Приобняв ее за талию, Паша поднялся на ноги и, спотыкаясь, уковылял в дом. На скамейку тут же плюхнулся Бабст. Он отрешенно уставился на гору, быстро менявшую цвет. Сейчас она была похожа на пестрое яйцо какой-то гигантской птицы.
— Пьер, в самом деле, а что случилось с нашим верти-хвостом? — спросила у Савицкого Вера. — Я надеюсь, его не пытались принести в жертву?
— В некотором роде пытались. Он сумел вызвать симпатию туземок.

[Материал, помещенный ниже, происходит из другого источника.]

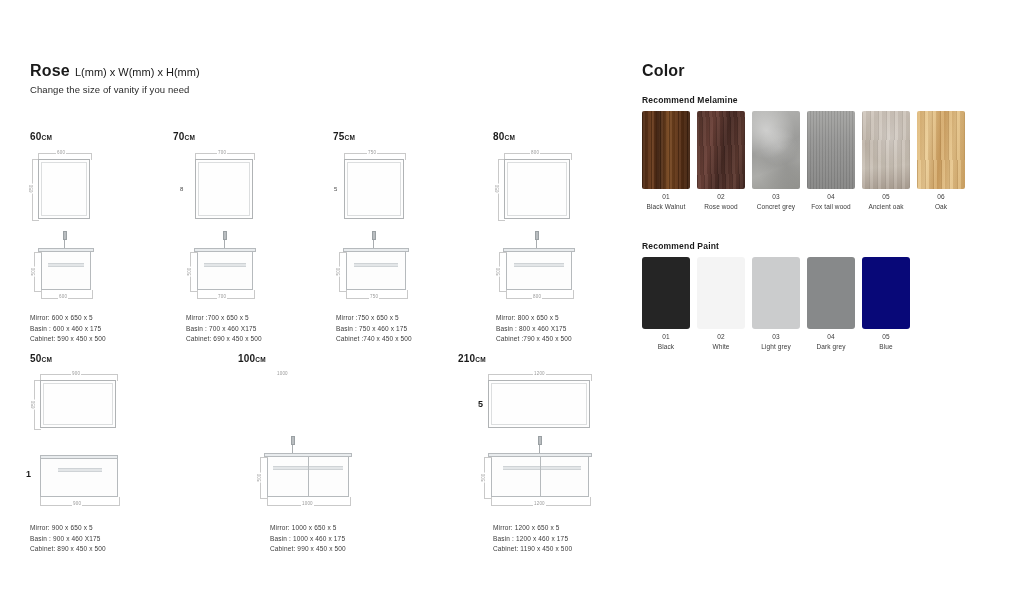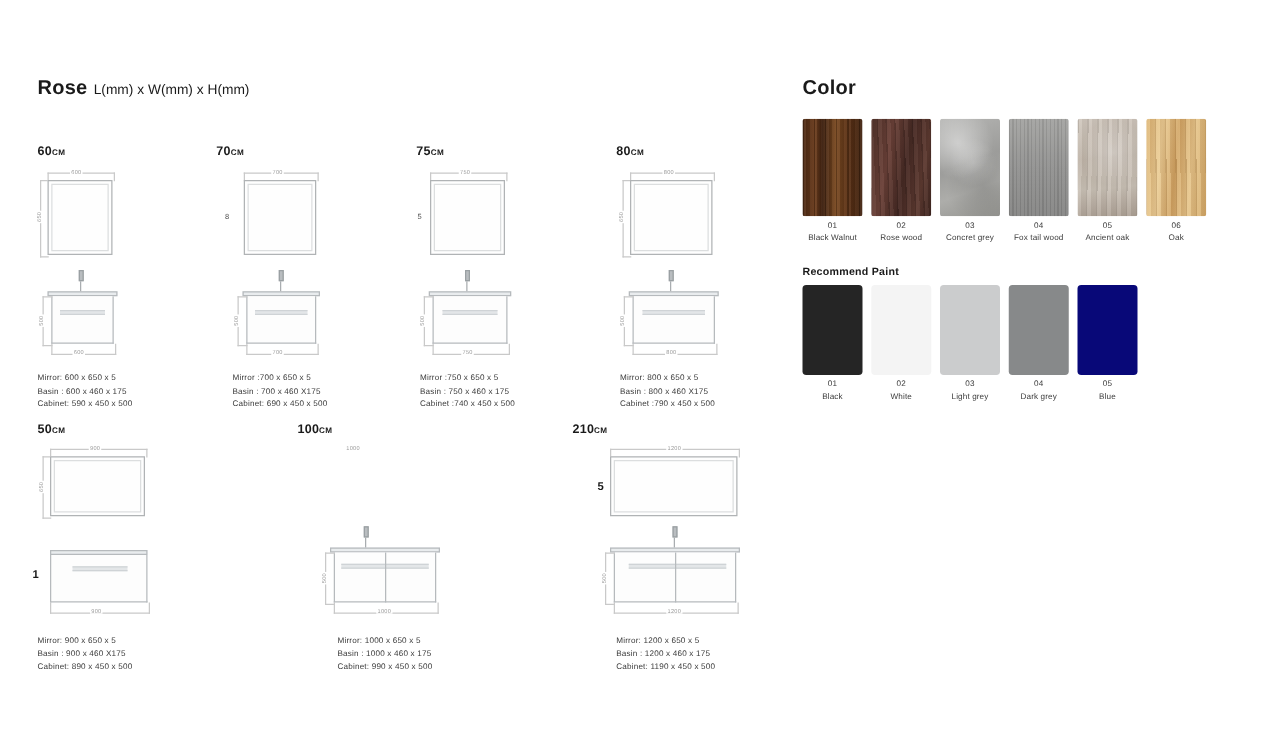"Change the size of vanity" div.sec-desc { html: none -> <div>Change the size of vanity if you need</div> }
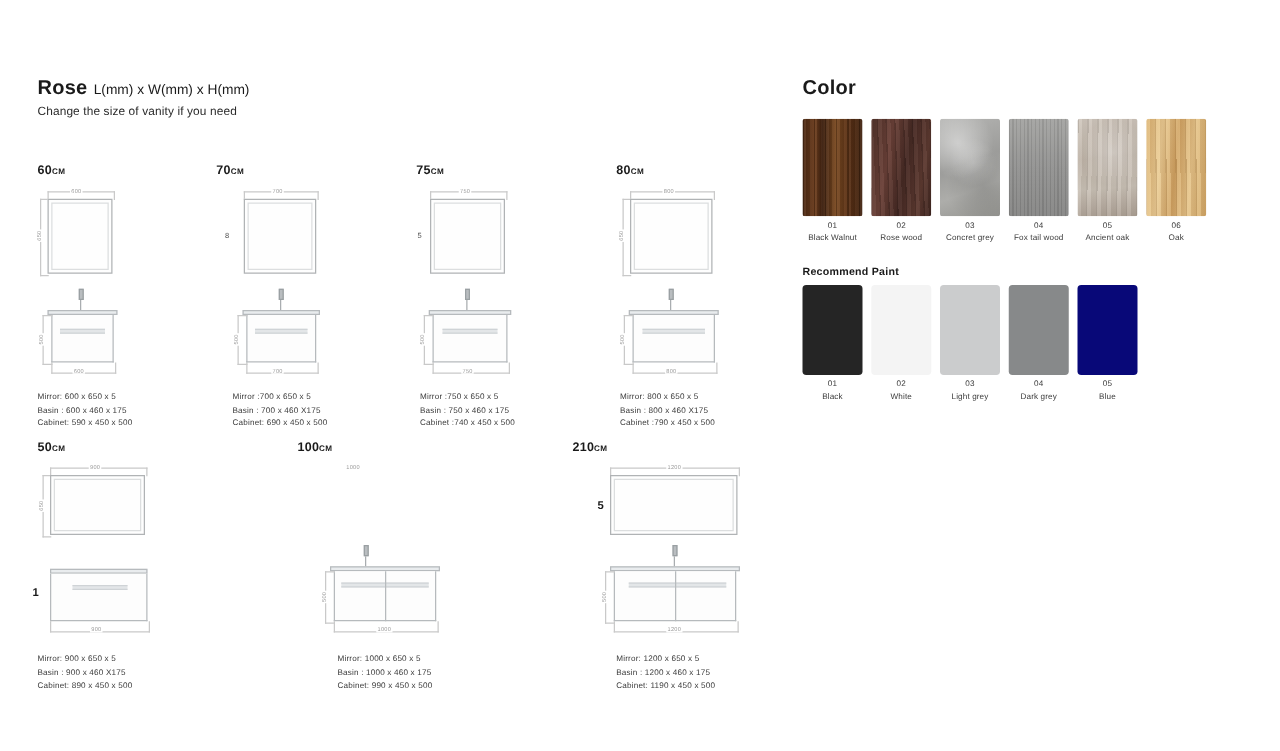"Recommend Melamine" div.sw-group-title { html: none -> <div>Recommend Melamine</div> }
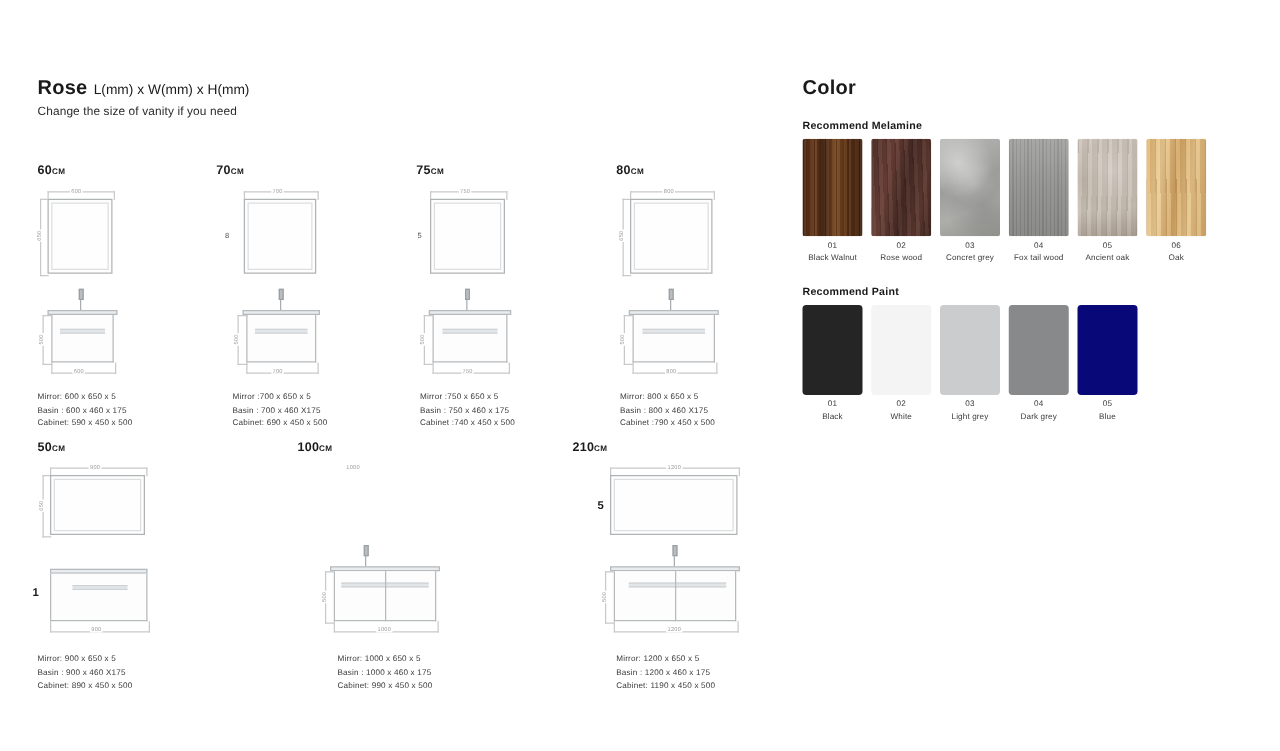"Recommend Paint" div { margin-top: 17px -> 30px }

— Всех сразу? Я так и знала. А ты, Пьер, ты не вызывал их симпатии?
— Заснул я...
— Ну вот, ты уже второй раз спишь и пропускаешь все самое важное.
— Да я женат!
— Я говорю не об этом, а о напитке. Мы так никогда не поймем, какое действие он оказывает. Надо записывать поведение подопытного, — она кивнула в сторону что-то гудящего себе под нос Бабста.
— Точно! Теперь уже не для науки, а для врачей надо записывать. Эй, Дуня!
— Чего?
Дуня выглянула из дома.
— Принеси нам, пожалуйста, карандаш и бумагу, — попросил Петр Алексеевич.
— Ой, а у нас только тушь и кисточка. Братец не велит ничего другого дома держать. От лукавого, говорит.
— Ну, тащи, что есть!
Дуня снова скрылась в доме. Савицкий подошел к Бабсту и потряс его за плечо.
— Костя, ты с нами?
Тот не отреагировал. Он сидел на скамейке и не отрываясь смотрел на гору, на которой копошились крошечные человеческие фигурки. Одни из них бегали с ведрами вверх и вниз, другие махали вениками. Почти вся вершина была уже белой, оставалось последнее темное пятно, и оно исчезало прямо на глазах.